Boise State (6-2) couldn’t recover from a slow start and saw its

three-game win streak snapped.

Numerous video tributes of the glory days and a patch on Ute

uniforms memorialized Majerus, who coached Utah from 1989 to 2004

and reached the NCAA National Championship game in 1998.

The coaching staff all wore sweaters in the memory of Majerus

and they placed an empty chair courtside draped with one of his

actual trademark cream sweaters.

”It was a special night for us. He’s probably proud we played

like his teams did. We fought like heck every time down and we took

Utah shots – open shots,” Krystkowiak said.

The memorial immediately sparked the Utes to a blistering start

as they connected on nine of their first 10 attempts. Aaron

Dotson’s 3-pointer lifted Utah to a 27-8 midway lead through the

first half. The Utes were up 41-25 after shooting 75 percent in the

first half.

Coming in, the Broncos were the hot team with three straight

wins and they dominated Utah last year in Boise, 80-59. But the

Utes’ offense emphasized movement and the extra pass on its way to

20 assists on 27 baskets.

The efficiency kept Boise State from any transition baskets and

the Utes continually pressured the Broncos off the 3-point line.

Utah out-rebounded the Broncos 31-18.

”We took that defensive intensity and the rim on the other end

opened up. We were really good offensively and moved the ball so

well,” Krystkowiak said.

The Utes have now matched their win total from their forgettable

6-25 record last season. The Utes also posted their largest margin

of victory against a Division I opponent since beating Southern

88-48 in 2009.

Majerus, who was the Wooden National Coach of the Year in 1998,

coached the Utes to 11 NCAA Tournaments and a record of 323-95.

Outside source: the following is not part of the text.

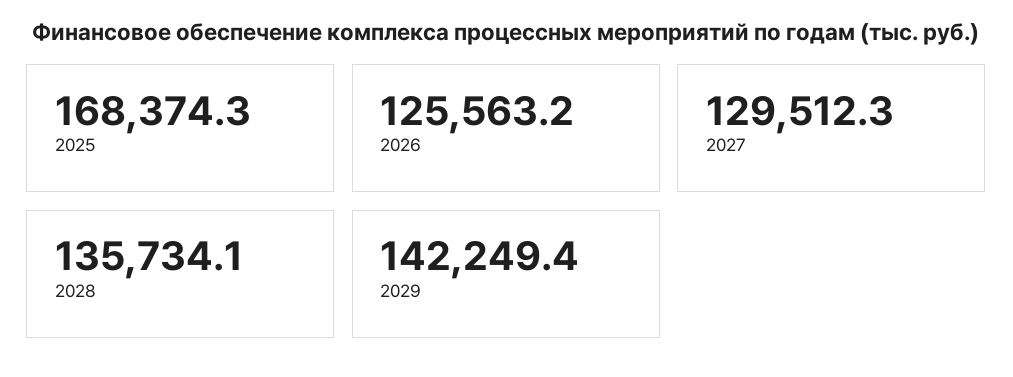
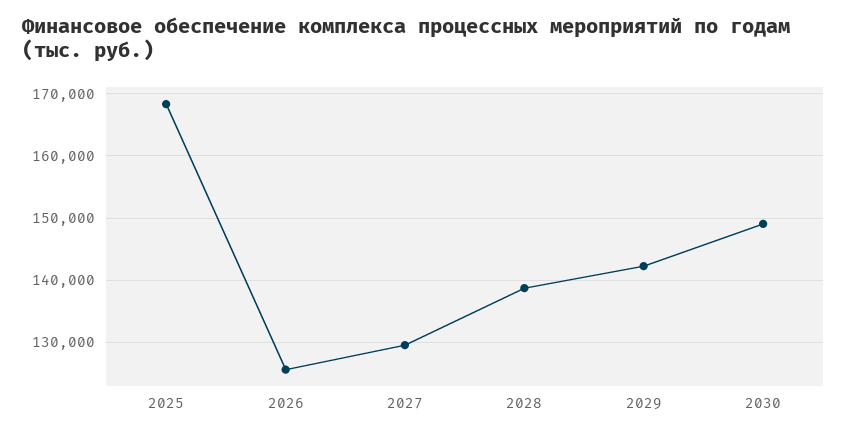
2028: 135734.1 -> 139000
2030: none -> 149000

Utah won 54 straight home games from 1997 to 2000 and the Utes

looked similarly invincible in this one.

”Coach is a legend here,” said Glen Dean, who had eight

points, nine rebounds and six assists. ”Before the game we talked

about him again. It sparked all of us and we all felt some type of

energy that came in. We just rode it and got rolling right

away.”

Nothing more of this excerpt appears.